A. Louise Healy, 85, nun, social worker A. Louise...

May 18, 2001

A. Louise Healy, 85, nun, social worker

A. Louise Healy, a former Carmelite nun and retired social worker, died Monday of a stroke at Upper Chesapeake Medical Center in Bel Air. She was 85.

Miss Healy had resided at Westminster House in Baltimore before moving to Charlestown Community in Catonsville in 1997.

She joined the Carmelite nuns in the early 1940s and left in 1964. She then worked as a social worker for the Baltimore Department of Public Welfare and retired in 1976.

Family said Miss Healy had a strong interest in racial and economic justice and was a tireless advocate for the needy.

She volunteered at Viva House and Our Daily Bread and ministered to street people in Baltimore. She also participated in demonstrations and lobbying efforts to bring about social change.

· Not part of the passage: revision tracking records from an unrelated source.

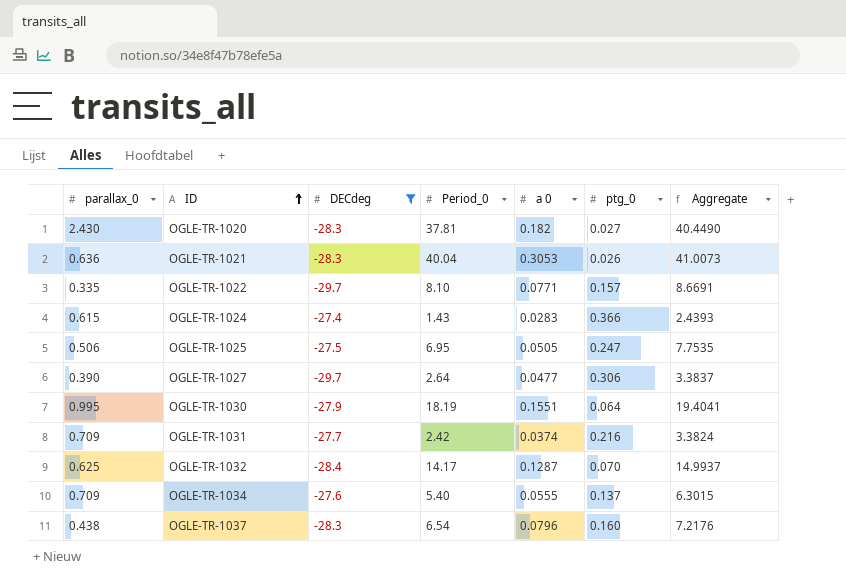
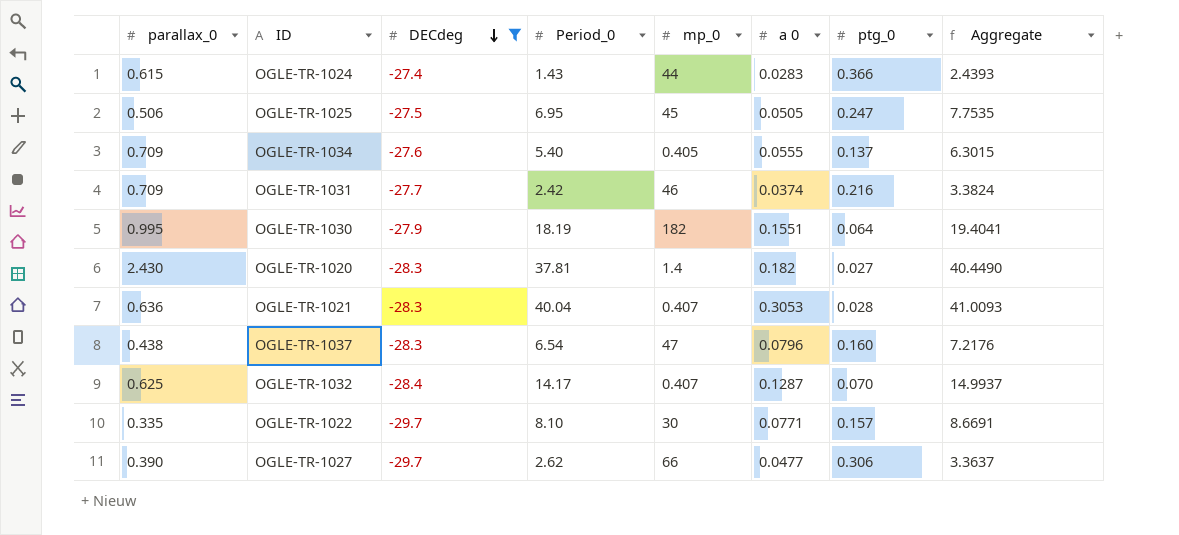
row order: ID ascending -> DECdeg descending
column mp_0 | position: none -> 5
OGLE-TR-1021 | ptg_0: 0.026 -> 0.028
OGLE-TR-1021 | Aggregate: 41.0073 -> 41.0093
OGLE-TR-1027 | Period_0: 2.64 -> 2.62
OGLE-TR-1027 | Aggregate: 3.3837 -> 3.3637

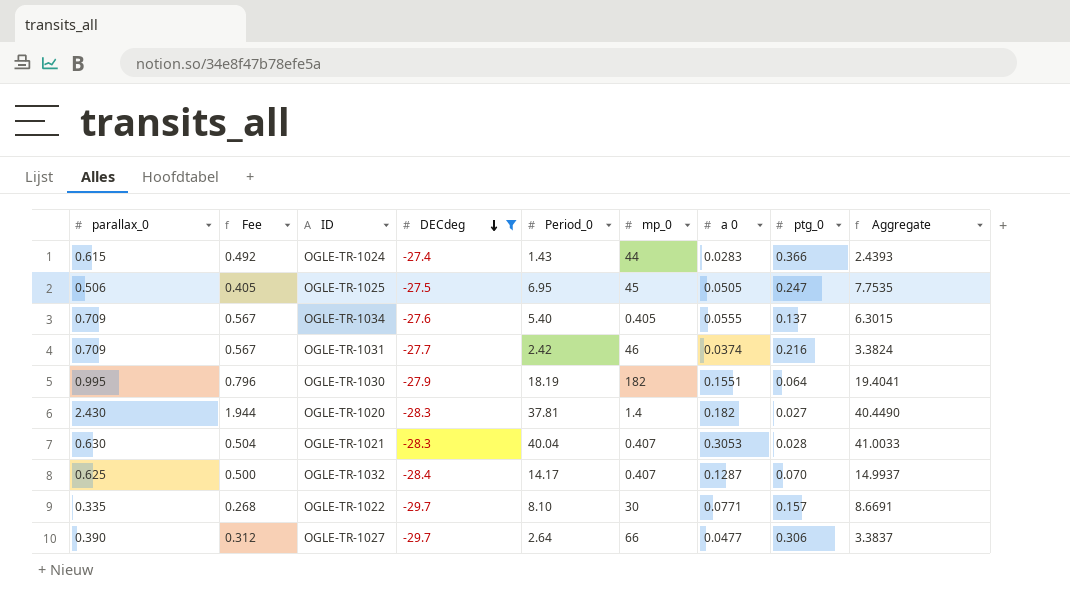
column Fee | formula: none -> [parallax_0] * 0.8
row OGLE-TR-1037: 0.438 | -28.3 | 6.54 | 47 | 0.0796 | 0.160 | 7.2176 -> none
OGLE-TR-1021 | parallax_0: 0.636 -> 0.630
OGLE-TR-1021 | Aggregate: 41.0093 -> 41.0033
OGLE-TR-1027 | Period_0: 2.62 -> 2.64
OGLE-TR-1027 | Aggregate: 3.3637 -> 3.3837

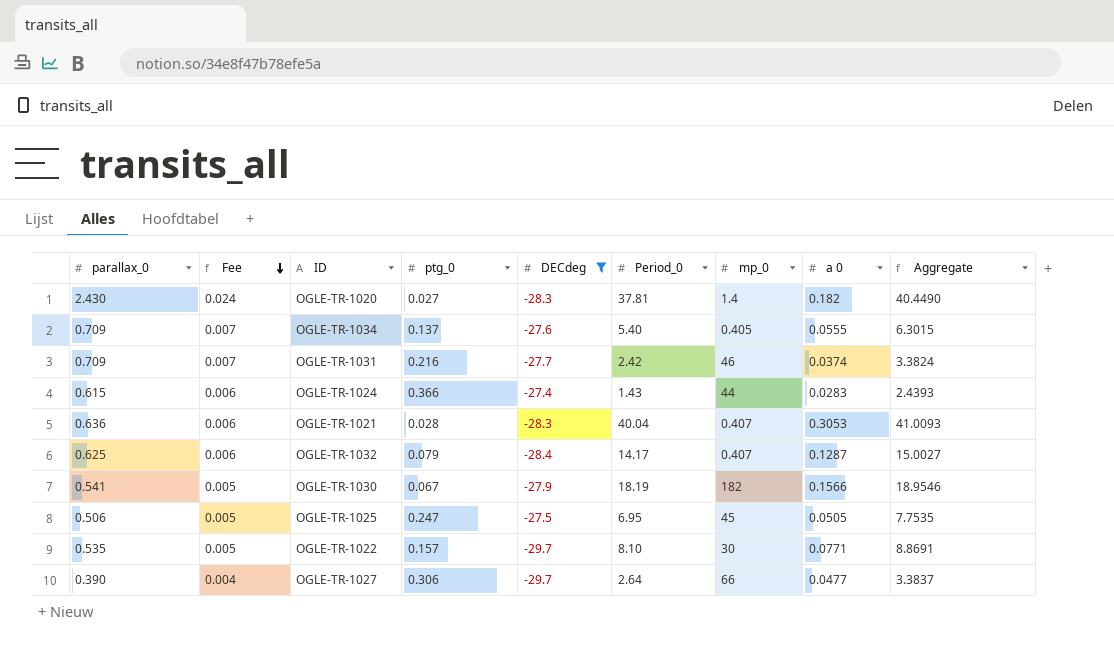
row order: DECdeg descending -> Fee descending
column Fee | formula: [parallax_0] * 0.8 -> [parallax_0] * 0.01
column ptg_0 | position: 8 -> 4
OGLE-TR-1021 | parallax_0: 0.630 -> 0.636
OGLE-TR-1021 | Aggregate: 41.0033 -> 41.0093
OGLE-TR-1032 | ptg_0: 0.070 -> 0.079
OGLE-TR-1032 | Aggregate: 14.9937 -> 15.0027
OGLE-TR-1030 | parallax_0: 0.995 -> 0.541
OGLE-TR-1030 | ptg_0: 0.064 -> 0.067
OGLE-TR-1030 | a 0: 0.1551 -> 0.1566
OGLE-TR-1030 | Aggregate: 19.4041 -> 18.9546
OGLE-TR-1022 | parallax_0: 0.335 -> 0.535
OGLE-TR-1022 | Aggregate: 8.6691 -> 8.8691

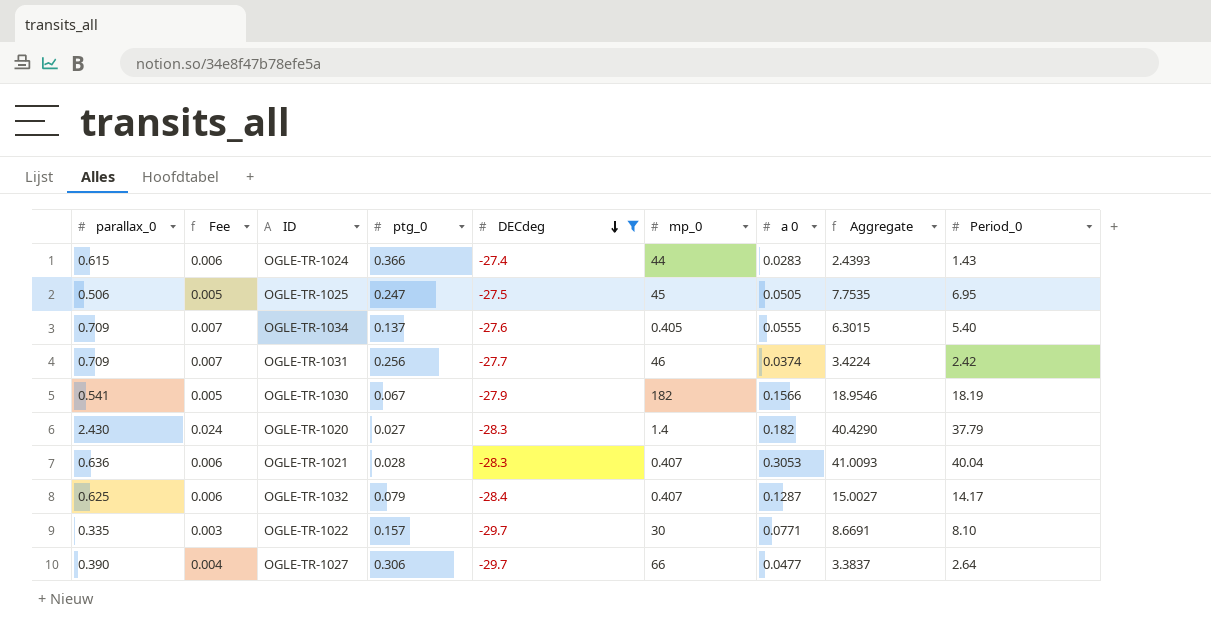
row order: Fee descending -> DECdeg descending
column Period_0 | position: 6 -> 9
OGLE-TR-1031 | ptg_0: 0.216 -> 0.256
OGLE-TR-1031 | Aggregate: 3.3824 -> 3.4224
OGLE-TR-1020 | Aggregate: 40.4490 -> 40.4290
OGLE-TR-1020 | Period_0: 37.81 -> 37.79
OGLE-TR-1022 | parallax_0: 0.535 -> 0.335
OGLE-TR-1022 | Fee: 0.005 -> 0.003
OGLE-TR-1022 | Aggregate: 8.8691 -> 8.6691

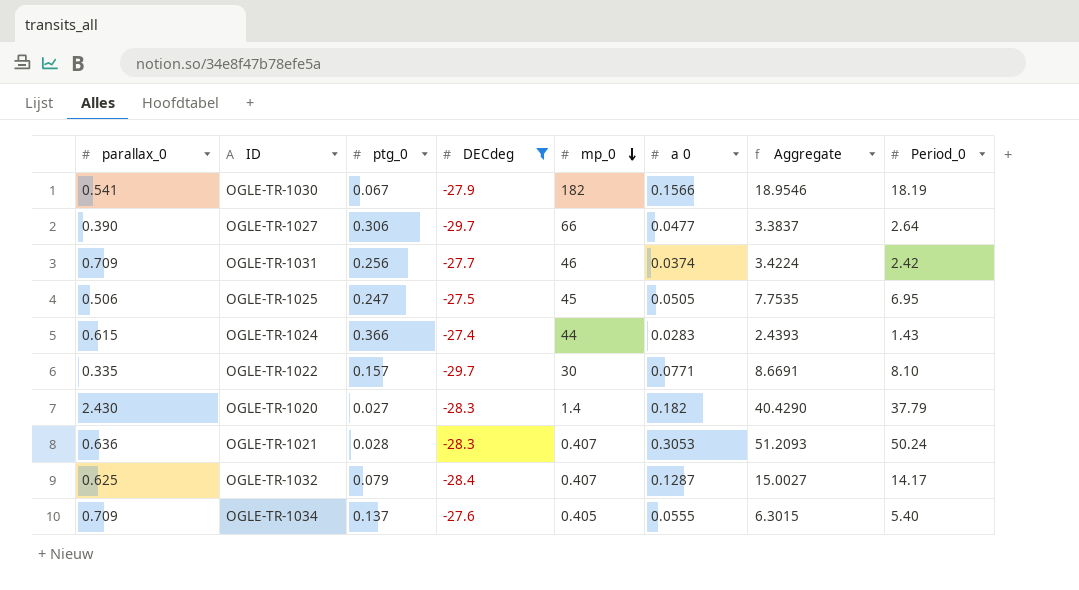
row order: DECdeg descending -> mp_0 descending
column Fee | formula: [parallax_0] * 0.01 -> none
OGLE-TR-1021 | Aggregate: 41.0093 -> 51.2093
OGLE-TR-1021 | Period_0: 40.04 -> 50.24

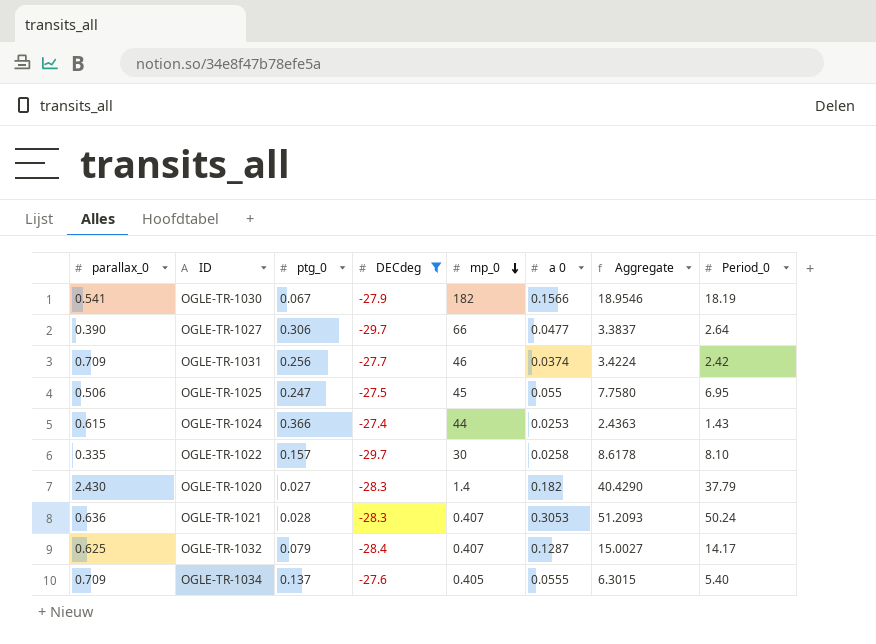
OGLE-TR-1025 | a 0: 0.0505 -> 0.055
OGLE-TR-1025 | Aggregate: 7.7535 -> 7.7580
OGLE-TR-1024 | a 0: 0.0283 -> 0.0253
OGLE-TR-1024 | Aggregate: 2.4393 -> 2.4363
OGLE-TR-1022 | a 0: 0.0771 -> 0.0258
OGLE-TR-1022 | Aggregate: 8.6691 -> 8.6178

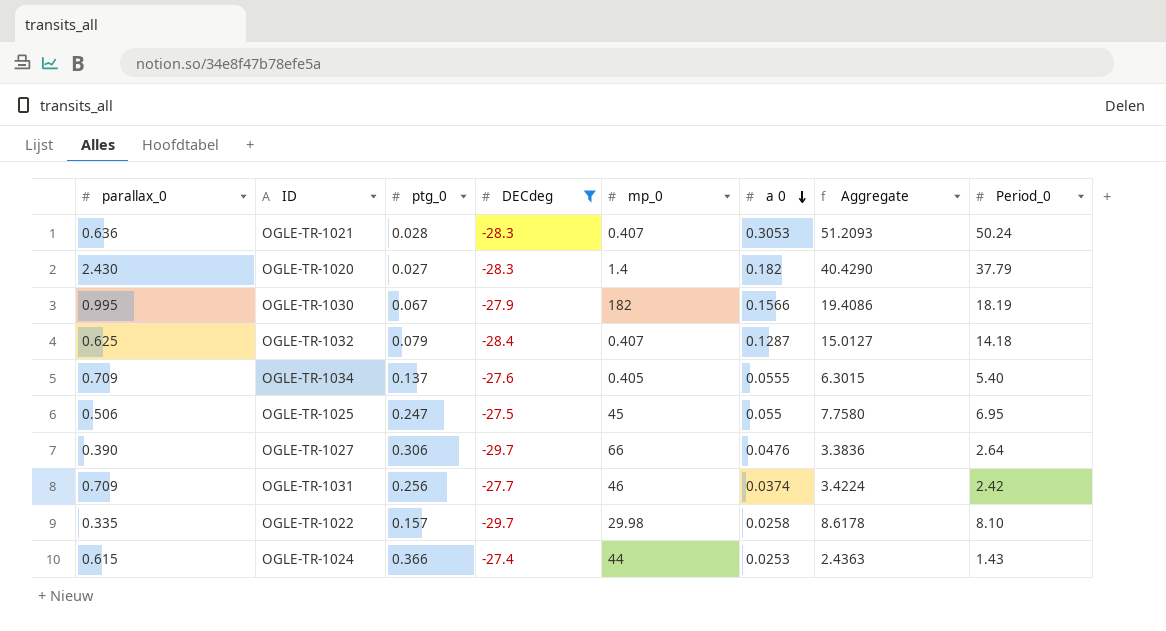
row order: mp_0 descending -> a 0 descending
OGLE-TR-1030 | parallax_0: 0.541 -> 0.995
OGLE-TR-1030 | Aggregate: 18.9546 -> 19.4086
OGLE-TR-1032 | Aggregate: 15.0027 -> 15.0127
OGLE-TR-1032 | Period_0: 14.17 -> 14.18
OGLE-TR-1027 | a 0: 0.0477 -> 0.0476
OGLE-TR-1027 | Aggregate: 3.3837 -> 3.3836
OGLE-TR-1022 | mp_0: 30 -> 29.98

Miss Healy also worked for justice in El Salvador and, while in her 70s, joined a solidarity delegation that visited there during the civil war. "My aunt truly lived the idea that if you want peace, work for justice. She was an inspiration to many of our family as well as those involved in peace and justice work in Baltimore," said a niece, Rosemary Ciaudelli of Homeland.

Born in Walbrook and reared in Guilford, Miss Healy was a 1934 graduate of Mount St. Agnes High School. She earned a bachelor's degree from St. Mary-of-the-Woods College in St. Mary-of-the-Woods, Ind.

She was a communicant of the Roman Catholic Basilica of the Assumption of the Blessed Virgin Mary and also attended Mass at Corpus Christi Roman Catholic Church, Mount Royal and Lafayette avenues, where a memorial Mass will be offered at 11 a.m. today.

She is survived by two sisters, Mary Frances Burke of Homeland and Catherine Brown of Bel Air; and many nieces and nephews.

She also was the sister of Monsignor Joseph F. Healy, former rector of St. Philip Neri Roman Catholic Church in Linthicum, and Monsignor Austin L. Healy, social activist and former rector of St. Stephen Roman Catholic Church in Bradshaw. Both are deceased.

Marjorie H. Hopkins, 79, owner of Davidsonville farm

Marjorie H. Hopkins, who owned and operated an Anne Arundel County farm at which customers picked their produce, died Monday of colon cancer at Crofton Convalescent Center. She was 79.

She and her husband, Ralph M. Hopkins, whom she married in 1941, established U-Pick Farm in Davidsonville, where customers could pick their strawberries and vegetables. Family members still own and operate the farm.

She was a substitute teacher at Davidsonville Elementary School for 10 years beginning in the 1950s and was a rural mail carrier. During the 1960s, she worked in the Anne Arundel County Agricultural Extension Office.

Mrs. Hopkins was a longtime parishioner of Davidsonville United Methodist Church, where she helped prepare church suppers, and a member of the Anne Arundel County Farm Bureau.

The former Marjorie Hopkins was a 1939 graduate of Glen Burnie High School.

Her husband died in 1993.

Services for Mrs. Hopkins will be held at 11 a.m. today at Davidsonville United Methodist Church on West Central Avenue.

She is survived by two sons, James R. Hopkins and C. Timothy Hopkins, both of Davidsonville; two sisters, Cordelah Swanson of Linthicum and Janet Eastham of Flint Hill, Va.; and five grandchildren.